In 13 years of filtering, we've only had three people (peak user population: 120,000) ask to get out from behind filtering. We said no. It's not that big an issue if you do sender-signalling on rejects and/or provide methods for receivers to find out what was blocked and how to deal with it.

As I understand it, govs (particularly LE) often don't have any whitelisting/filter bypass capabilities whatsoever and/or refuse to use them by policy. It's awesomely annoying sometimes when you can't get them a sample of what they asked for, even if via a mailing list intended for the purpose.

end of aside]

Of course if it became known that the BBB accepted bribes for
delisting, that would hurt their reputation.  I think attempting to
mandate the mechanics of reputation will be futile, maybe 2.2.5 could
be weakened to be strictly descriptive, yet provide advice for the
reputation-mechanically-impaired?

This is the same argument as saying "we don't need a law against X, because it won't stop people from doing X". Well of course.
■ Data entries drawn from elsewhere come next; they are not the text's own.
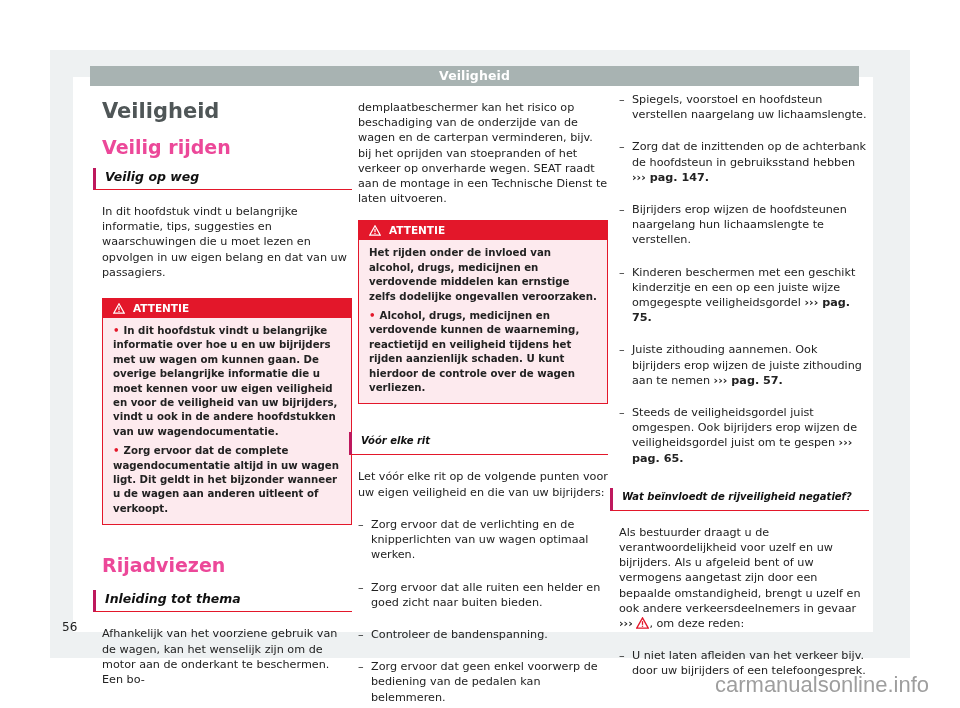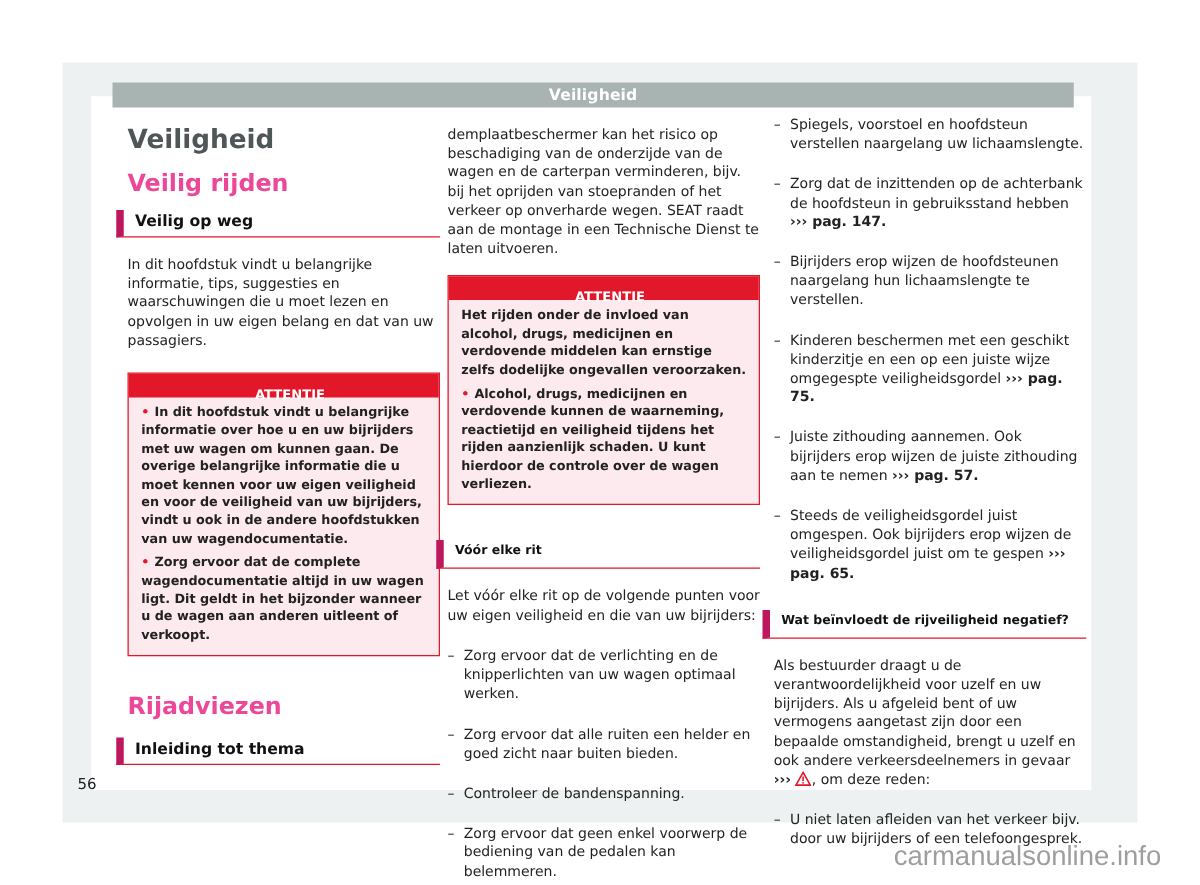--- a/index.html
+++ b/index.html
@@ -18,7 +18,7 @@
 
   .h-chapter { font-size: 21px; font-weight: bold; color: #4f5657; line-height: 26px; margin-top: 2px; }
   .h-section { font-size: 19px; font-weight: bold; color: #ec4899; line-height: 26px; margin-top: 14px; }
-  .h-sub { font-size: 12.5px; font-weight: bold; color: #111; line-height: 17px; border-left: 6px solid #be185d; border-bottom: 1.5px solid #e3172a; padding: 0 0 4px 9px; margin-left: -9px; }
+  .h-sub { font-size: 12.5px; font-weight: bold; color: #111; line-height: 17px; border-left: 3px solid #be185d; border-bottom: 1.5px solid #e3172a; padding: 0 0 4px 9px; margin-left: -9px; font-style: italic; }
   .h-sub.big { font-size: 10px; line-height: 18px; }
   .para { color: #222; }
   .mt-m { margin-top: 14px; }

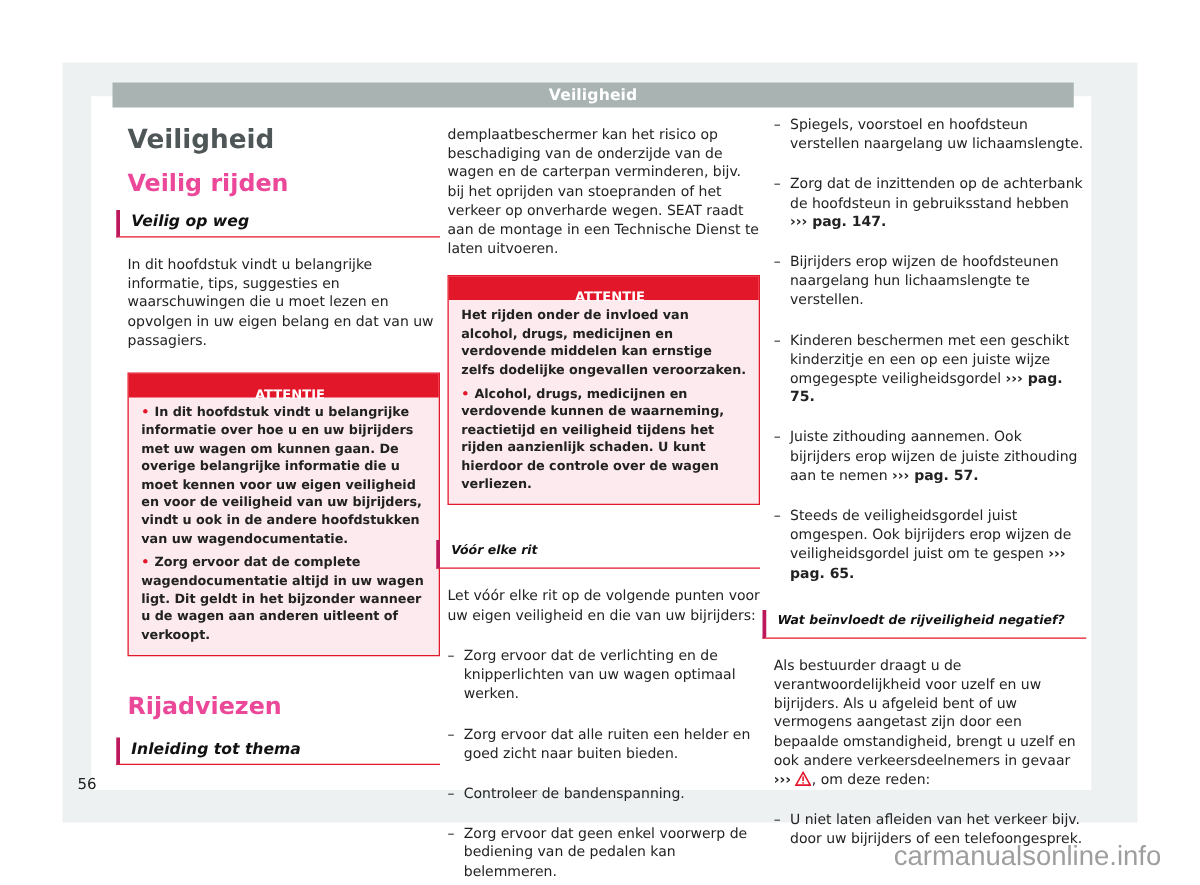--- a/index.html
+++ b/index.html
@@ -24,7 +24,7 @@
   .mt-m { margin-top: 14px; }
 
   .warn { border: 1px solid #e3172a; background: #fdeaee; margin-top: 14px; }
-  .warn-head { background: #e3172a; color: #fff; font-weight: bold; font-size: 10.5px; height: 19px; line-height: 19px; padding-left: 10px; display: flex; align-items: center; gap: 8px; flex-direction: column; }
+  .warn-head { background: #e3172a; color: #fff; font-weight: bold; font-size: 10.5px; height: 19px; line-height: 19px; padding-left: 10px; display: flex; align-items: center; gap: 8px; }
   .warn-body { padding: 6px 10px 8px 10px; font-weight: bold; font-size: 10.2px; line-height: 14.4px; color: #222; }
   .warn-body p + p { margin-top: 5px; }
   .bullet { color: #e3172a; margin-right: 4px; }

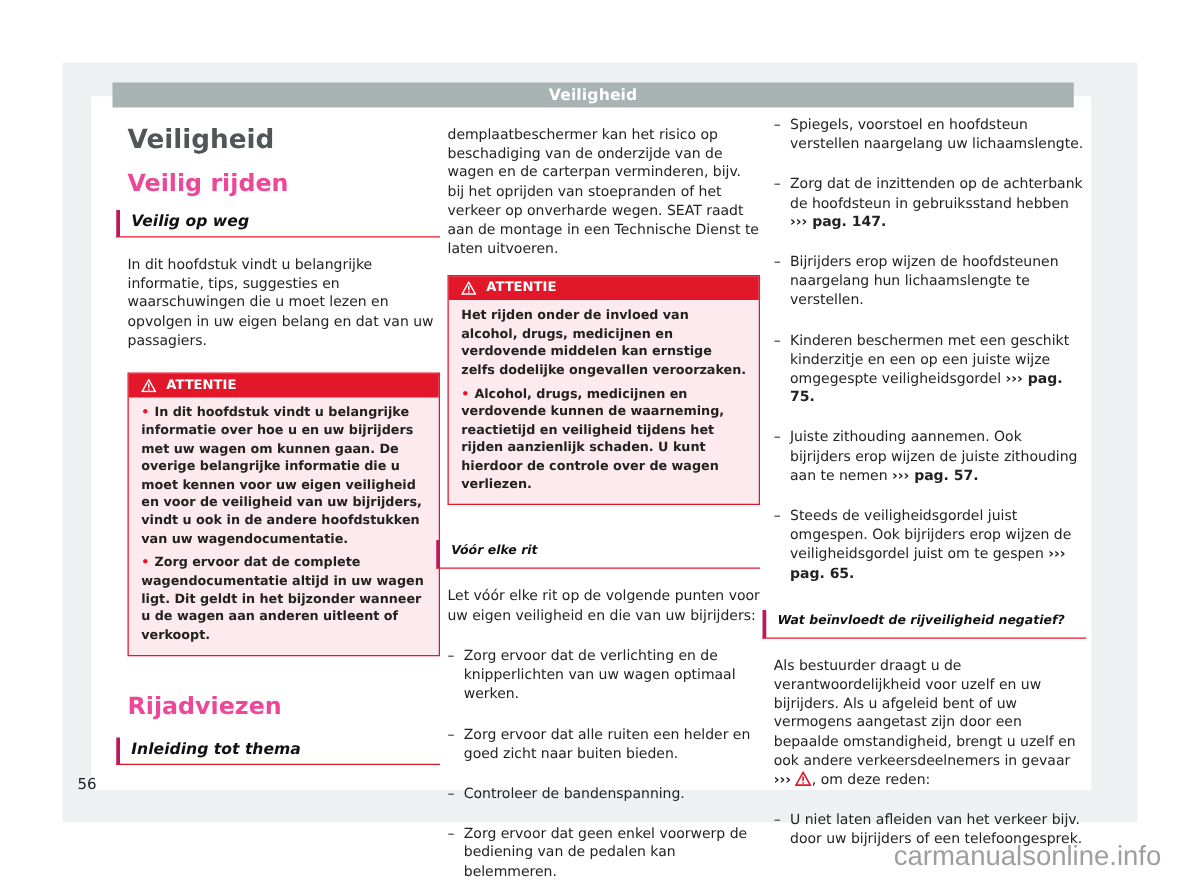--- a/index.html
+++ b/index.html
@@ -71,6 +71,7 @@
 
   <div class="h-section" style="margin-top:27px;">Rijadviezen</div>
   <div class="h-sub" style="margin-top:12px;">Inleiding tot thema</div>
+  <p class="para mt-m">Afhankelijk van het voorziene gebruik van de wagen, kan het wenselijk zijn om de motor aan de onderkant te beschermen. Een bo-</p>
 </div>
 
 <div class="col col2" style="top:100px;">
So what? Without it, you don't know that X is bad, and you have no way to deal with people who did X anyway. A BCP does the former. Obviously, a BCP can at most wave a "bad boy!" wand (is that non-violent enough? ;-) over the latter. But that's important too.

[+] Read your sexual harassment in the workplace legislation sometime. If it's anything like what we have, the admins can go to jail, there is no "corporate shield" on that bit.